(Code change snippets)
________________

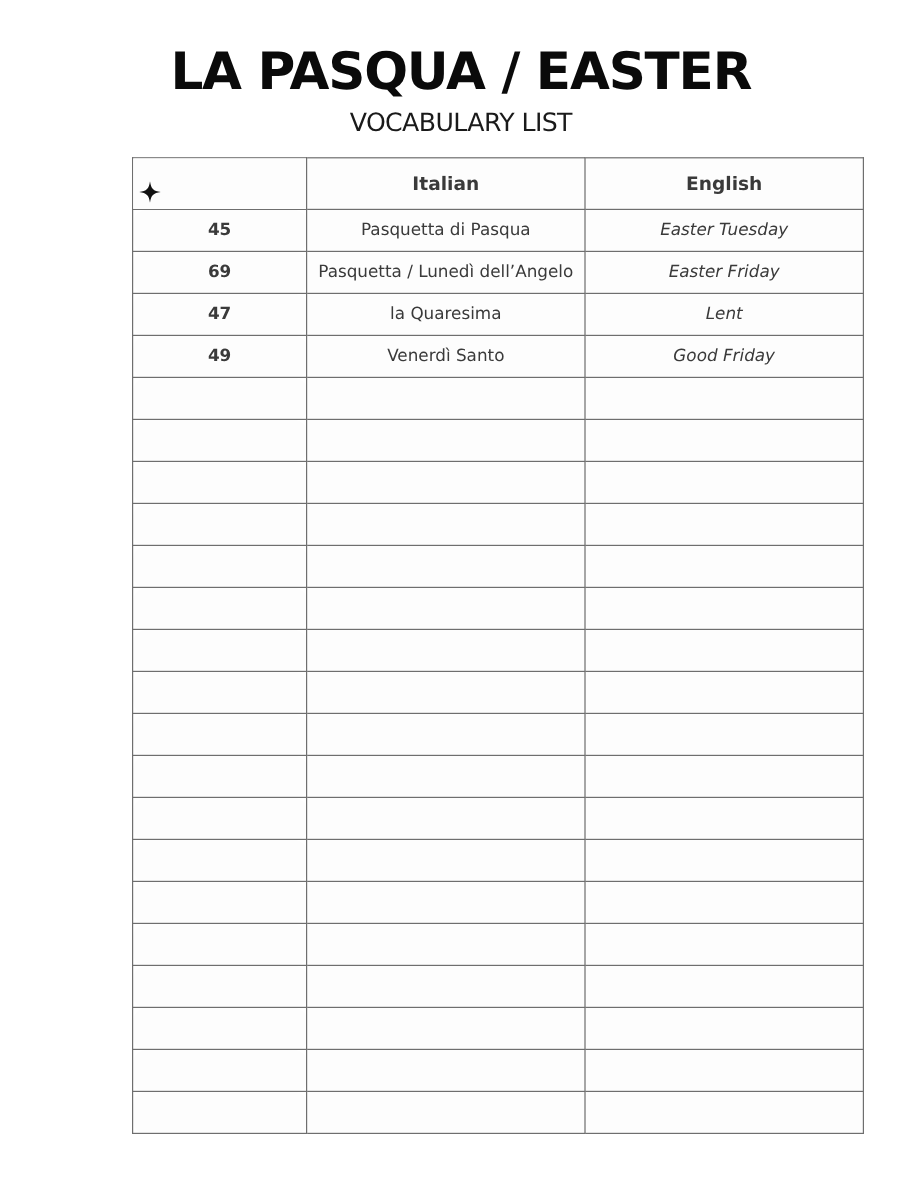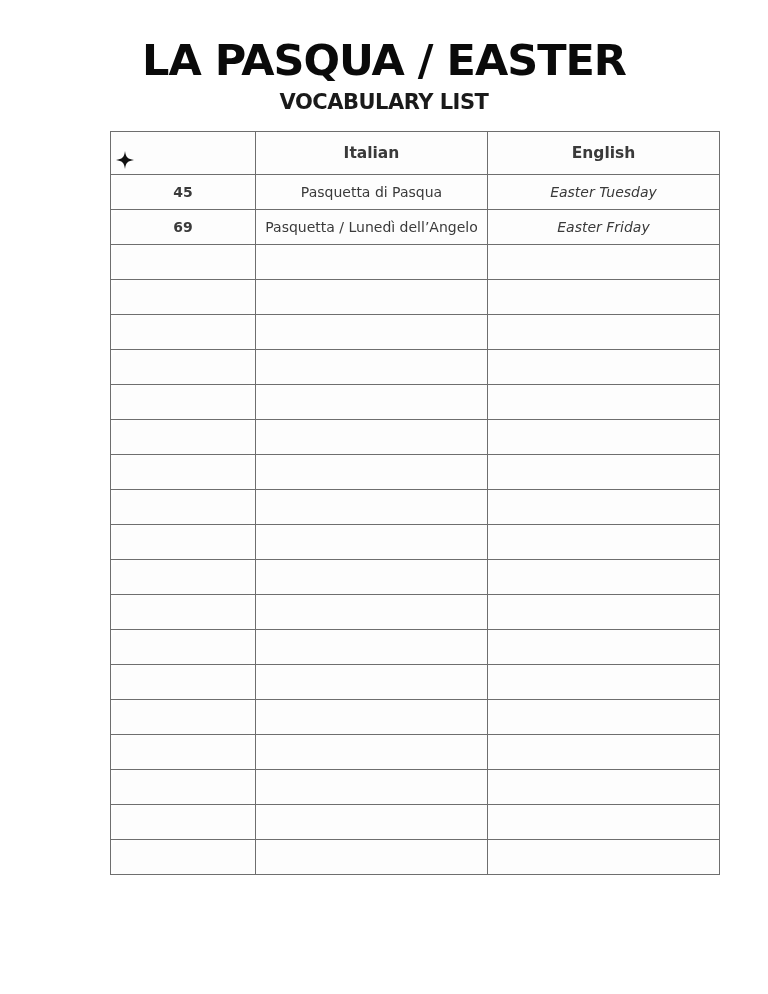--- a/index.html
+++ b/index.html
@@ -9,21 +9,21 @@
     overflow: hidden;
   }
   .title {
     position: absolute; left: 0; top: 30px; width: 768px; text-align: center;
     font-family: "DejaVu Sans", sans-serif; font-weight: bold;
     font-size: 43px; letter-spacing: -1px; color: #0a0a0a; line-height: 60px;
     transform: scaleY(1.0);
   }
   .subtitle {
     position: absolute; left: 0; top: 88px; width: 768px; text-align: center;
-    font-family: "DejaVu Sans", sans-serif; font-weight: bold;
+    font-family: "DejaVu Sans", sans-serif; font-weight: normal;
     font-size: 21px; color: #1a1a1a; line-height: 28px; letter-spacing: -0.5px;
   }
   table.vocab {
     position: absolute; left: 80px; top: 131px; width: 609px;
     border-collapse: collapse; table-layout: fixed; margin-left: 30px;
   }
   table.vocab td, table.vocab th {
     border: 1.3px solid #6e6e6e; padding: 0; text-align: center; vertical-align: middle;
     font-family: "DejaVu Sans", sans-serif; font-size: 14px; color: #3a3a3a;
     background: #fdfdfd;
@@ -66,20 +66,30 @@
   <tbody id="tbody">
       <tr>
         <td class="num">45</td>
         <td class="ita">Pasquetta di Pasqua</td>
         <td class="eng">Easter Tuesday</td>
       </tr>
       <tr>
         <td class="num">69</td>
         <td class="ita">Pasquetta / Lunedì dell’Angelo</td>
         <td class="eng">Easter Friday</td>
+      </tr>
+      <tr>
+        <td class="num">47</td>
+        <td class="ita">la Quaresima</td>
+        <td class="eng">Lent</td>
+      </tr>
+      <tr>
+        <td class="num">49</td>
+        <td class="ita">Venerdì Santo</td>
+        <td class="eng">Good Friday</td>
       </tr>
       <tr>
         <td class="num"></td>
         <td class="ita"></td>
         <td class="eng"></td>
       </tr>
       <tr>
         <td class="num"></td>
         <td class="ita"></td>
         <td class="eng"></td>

________________

[Task prompt] Pictures are to be left out; otherwise, retype exactly the lines from the first line of the data through the line containing "sans-serif; font-weight: normal;".

[Solution to this exercise]
--- a/index.html
+++ b/index.html
@@ -9,21 +9,21 @@
     overflow: hidden;
   }
   .title {
     position: absolute; left: 0; top: 30px; width: 768px; text-align: center;
     font-family: "DejaVu Sans", sans-serif; font-weight: bold;
     font-size: 43px; letter-spacing: -1px; color: #0a0a0a; line-height: 60px;
     transform: scaleY(1.0);
   }
   .subtitle {
     position: absolute; left: 0; top: 88px; width: 768px; text-align: center;
-    font-family: "DejaVu Sans", sans-serif; font-weight: bold;
+    font-family: "DejaVu Sans", sans-serif; font-weight: normal;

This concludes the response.